Task objective —
The answer should be an exact repeat of the stretch of material below from the line containing "[154,154,233,174] Concepts ->" through the line containing "[99,94,136,106] 13、 -> [105,74,132,90] 13.".

Data provided —
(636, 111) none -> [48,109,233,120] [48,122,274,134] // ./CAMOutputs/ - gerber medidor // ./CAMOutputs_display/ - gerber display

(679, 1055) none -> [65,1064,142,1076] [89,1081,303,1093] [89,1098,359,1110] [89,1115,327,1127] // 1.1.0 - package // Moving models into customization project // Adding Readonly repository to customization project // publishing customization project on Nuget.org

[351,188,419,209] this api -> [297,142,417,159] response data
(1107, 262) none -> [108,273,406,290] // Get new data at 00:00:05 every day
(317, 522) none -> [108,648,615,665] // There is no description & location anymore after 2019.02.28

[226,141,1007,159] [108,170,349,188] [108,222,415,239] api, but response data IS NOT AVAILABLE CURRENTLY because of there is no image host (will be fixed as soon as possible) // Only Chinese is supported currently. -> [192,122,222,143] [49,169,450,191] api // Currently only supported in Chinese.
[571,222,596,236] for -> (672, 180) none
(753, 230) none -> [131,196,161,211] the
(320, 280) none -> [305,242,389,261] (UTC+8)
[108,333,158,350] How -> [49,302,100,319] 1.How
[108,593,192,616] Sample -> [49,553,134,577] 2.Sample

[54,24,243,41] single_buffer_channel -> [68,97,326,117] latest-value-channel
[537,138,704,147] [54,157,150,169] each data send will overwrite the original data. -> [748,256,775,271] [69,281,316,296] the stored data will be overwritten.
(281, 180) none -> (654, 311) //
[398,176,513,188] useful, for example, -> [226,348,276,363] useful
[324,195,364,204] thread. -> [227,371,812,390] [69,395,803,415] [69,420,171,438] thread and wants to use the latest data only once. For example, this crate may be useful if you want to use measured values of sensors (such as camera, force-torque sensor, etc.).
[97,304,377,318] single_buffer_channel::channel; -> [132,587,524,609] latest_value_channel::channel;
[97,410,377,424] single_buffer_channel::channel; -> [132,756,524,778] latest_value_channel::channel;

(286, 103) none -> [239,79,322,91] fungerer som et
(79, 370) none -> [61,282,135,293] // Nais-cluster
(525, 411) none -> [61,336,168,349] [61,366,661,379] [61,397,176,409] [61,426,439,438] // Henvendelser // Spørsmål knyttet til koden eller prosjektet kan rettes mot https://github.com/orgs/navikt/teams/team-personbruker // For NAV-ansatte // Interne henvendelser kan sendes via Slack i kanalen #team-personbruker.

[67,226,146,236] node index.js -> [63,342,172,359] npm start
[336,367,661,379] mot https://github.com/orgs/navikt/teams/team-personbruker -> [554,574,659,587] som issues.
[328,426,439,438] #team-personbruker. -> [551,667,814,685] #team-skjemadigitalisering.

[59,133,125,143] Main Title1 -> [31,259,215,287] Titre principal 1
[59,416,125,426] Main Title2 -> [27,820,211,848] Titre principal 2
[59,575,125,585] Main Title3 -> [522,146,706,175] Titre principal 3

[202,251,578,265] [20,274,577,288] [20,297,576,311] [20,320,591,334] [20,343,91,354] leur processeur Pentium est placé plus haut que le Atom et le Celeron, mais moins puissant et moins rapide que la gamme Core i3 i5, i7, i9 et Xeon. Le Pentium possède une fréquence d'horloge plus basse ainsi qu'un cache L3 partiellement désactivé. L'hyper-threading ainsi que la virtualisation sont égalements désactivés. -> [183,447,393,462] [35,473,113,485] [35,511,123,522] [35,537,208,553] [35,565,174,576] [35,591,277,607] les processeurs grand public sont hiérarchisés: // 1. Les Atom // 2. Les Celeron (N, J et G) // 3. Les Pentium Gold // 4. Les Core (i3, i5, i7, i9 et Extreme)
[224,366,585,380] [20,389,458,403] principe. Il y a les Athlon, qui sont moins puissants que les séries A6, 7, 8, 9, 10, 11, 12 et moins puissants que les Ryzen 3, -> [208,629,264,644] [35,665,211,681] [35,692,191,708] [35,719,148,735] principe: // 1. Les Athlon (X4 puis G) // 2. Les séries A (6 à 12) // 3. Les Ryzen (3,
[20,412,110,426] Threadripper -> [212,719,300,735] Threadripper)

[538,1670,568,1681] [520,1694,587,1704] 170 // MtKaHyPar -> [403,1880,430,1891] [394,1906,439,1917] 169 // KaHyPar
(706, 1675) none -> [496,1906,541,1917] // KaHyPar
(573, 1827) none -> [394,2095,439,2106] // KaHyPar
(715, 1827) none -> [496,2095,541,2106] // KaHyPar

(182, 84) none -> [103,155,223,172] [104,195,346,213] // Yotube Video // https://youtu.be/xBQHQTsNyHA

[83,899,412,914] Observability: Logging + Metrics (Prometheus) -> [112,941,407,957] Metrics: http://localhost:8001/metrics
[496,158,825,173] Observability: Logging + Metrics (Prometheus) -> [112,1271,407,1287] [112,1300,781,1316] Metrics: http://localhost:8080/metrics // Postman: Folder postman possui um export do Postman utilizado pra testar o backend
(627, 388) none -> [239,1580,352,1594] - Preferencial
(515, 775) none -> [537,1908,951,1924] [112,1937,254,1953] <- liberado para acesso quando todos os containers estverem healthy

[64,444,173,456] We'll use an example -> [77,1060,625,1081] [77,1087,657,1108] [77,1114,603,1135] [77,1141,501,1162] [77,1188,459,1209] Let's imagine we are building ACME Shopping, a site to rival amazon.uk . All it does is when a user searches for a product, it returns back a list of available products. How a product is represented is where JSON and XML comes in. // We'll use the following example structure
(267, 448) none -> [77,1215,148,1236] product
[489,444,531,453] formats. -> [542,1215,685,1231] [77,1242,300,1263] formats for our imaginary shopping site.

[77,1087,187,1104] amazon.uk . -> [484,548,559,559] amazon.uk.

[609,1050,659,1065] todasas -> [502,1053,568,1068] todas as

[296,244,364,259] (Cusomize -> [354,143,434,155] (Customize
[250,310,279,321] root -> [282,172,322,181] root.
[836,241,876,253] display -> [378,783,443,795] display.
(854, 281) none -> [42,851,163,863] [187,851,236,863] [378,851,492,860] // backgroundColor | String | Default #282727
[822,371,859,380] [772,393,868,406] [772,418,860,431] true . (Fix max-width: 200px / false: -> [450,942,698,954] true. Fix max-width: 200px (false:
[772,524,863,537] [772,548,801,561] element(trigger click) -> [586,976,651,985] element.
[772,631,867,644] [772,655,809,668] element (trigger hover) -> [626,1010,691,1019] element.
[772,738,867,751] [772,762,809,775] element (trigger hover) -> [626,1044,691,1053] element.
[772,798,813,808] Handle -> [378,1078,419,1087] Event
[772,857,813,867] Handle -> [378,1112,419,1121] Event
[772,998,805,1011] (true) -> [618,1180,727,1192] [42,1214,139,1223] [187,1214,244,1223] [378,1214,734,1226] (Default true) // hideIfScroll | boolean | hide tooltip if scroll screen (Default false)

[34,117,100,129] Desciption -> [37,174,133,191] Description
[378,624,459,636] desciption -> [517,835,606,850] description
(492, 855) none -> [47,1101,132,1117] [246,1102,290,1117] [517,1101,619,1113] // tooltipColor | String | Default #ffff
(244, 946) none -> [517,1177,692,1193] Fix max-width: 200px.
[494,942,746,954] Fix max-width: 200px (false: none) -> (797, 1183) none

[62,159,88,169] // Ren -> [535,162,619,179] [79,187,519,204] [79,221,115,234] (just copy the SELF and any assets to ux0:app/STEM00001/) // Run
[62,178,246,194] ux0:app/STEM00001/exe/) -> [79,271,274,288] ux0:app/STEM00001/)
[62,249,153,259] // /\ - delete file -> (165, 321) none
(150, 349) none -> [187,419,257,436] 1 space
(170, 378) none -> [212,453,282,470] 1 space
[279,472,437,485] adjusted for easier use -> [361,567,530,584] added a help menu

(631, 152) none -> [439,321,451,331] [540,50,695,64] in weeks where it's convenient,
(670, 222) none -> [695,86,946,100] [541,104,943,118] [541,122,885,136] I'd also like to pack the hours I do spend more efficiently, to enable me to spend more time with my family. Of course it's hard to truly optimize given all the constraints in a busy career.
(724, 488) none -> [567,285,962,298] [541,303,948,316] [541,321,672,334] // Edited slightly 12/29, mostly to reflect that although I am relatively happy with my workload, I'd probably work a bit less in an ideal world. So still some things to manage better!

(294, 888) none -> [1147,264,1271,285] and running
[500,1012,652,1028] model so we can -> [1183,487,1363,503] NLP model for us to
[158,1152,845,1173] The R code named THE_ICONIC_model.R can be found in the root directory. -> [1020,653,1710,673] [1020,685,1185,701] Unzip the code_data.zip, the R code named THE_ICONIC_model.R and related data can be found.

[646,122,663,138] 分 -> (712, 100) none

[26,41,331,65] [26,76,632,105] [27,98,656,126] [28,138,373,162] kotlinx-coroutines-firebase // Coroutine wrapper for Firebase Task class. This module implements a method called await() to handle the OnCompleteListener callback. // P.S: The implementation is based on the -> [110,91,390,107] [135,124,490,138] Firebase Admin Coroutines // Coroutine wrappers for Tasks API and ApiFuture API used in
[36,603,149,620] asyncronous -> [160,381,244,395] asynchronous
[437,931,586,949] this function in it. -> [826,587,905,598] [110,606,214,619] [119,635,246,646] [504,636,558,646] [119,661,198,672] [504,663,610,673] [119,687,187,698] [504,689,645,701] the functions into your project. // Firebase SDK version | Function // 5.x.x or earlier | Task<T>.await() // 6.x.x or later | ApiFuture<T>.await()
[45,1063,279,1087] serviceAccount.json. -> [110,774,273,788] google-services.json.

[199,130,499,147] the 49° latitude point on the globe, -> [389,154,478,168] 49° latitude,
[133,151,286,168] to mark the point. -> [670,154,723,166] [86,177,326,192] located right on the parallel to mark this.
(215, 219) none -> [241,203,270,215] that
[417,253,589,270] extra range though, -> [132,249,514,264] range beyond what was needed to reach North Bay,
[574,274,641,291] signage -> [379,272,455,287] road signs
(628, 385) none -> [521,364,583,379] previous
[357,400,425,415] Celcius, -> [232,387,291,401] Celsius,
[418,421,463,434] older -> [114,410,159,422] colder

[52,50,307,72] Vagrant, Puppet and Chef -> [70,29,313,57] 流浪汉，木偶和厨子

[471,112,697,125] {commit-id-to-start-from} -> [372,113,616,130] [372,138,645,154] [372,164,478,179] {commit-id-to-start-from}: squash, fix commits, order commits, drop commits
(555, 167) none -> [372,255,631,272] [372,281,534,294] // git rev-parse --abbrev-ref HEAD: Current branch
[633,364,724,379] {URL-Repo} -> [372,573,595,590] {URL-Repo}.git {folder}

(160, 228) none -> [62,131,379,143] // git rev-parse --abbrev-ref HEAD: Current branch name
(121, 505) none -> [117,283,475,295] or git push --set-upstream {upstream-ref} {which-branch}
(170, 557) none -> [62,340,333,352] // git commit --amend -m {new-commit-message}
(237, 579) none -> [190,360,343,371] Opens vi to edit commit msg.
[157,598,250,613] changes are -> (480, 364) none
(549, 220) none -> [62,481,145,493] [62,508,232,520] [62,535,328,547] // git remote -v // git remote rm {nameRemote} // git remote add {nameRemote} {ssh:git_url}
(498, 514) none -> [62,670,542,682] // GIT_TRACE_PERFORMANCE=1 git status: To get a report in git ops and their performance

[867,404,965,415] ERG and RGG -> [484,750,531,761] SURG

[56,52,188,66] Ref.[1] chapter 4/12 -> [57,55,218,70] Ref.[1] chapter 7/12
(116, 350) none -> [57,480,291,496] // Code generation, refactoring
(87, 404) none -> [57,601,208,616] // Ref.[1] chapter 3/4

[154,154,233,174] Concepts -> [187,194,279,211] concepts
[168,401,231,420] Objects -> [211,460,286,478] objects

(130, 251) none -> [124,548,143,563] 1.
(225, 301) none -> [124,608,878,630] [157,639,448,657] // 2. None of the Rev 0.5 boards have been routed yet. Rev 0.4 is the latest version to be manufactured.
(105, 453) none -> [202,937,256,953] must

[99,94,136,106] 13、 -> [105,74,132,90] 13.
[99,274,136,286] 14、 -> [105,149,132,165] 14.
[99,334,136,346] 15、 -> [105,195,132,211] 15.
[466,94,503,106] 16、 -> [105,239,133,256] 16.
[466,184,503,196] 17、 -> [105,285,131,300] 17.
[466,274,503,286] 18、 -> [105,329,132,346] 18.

Solution —
[154,154,233,174] Concepts -> [187,194,279,211] concepts
[168,401,231,420] Objects -> [211,460,286,478] objects

(130, 251) none -> [124,548,143,563] 1.
(225, 301) none -> [124,608,878,630] [157,639,448,657] // 2. None of the Rev 0.5 boards have been routed yet. Rev 0.4 is the latest version to be manufactured.
(105, 453) none -> [202,937,256,953] must

[99,94,136,106] 13、 -> [105,74,132,90] 13.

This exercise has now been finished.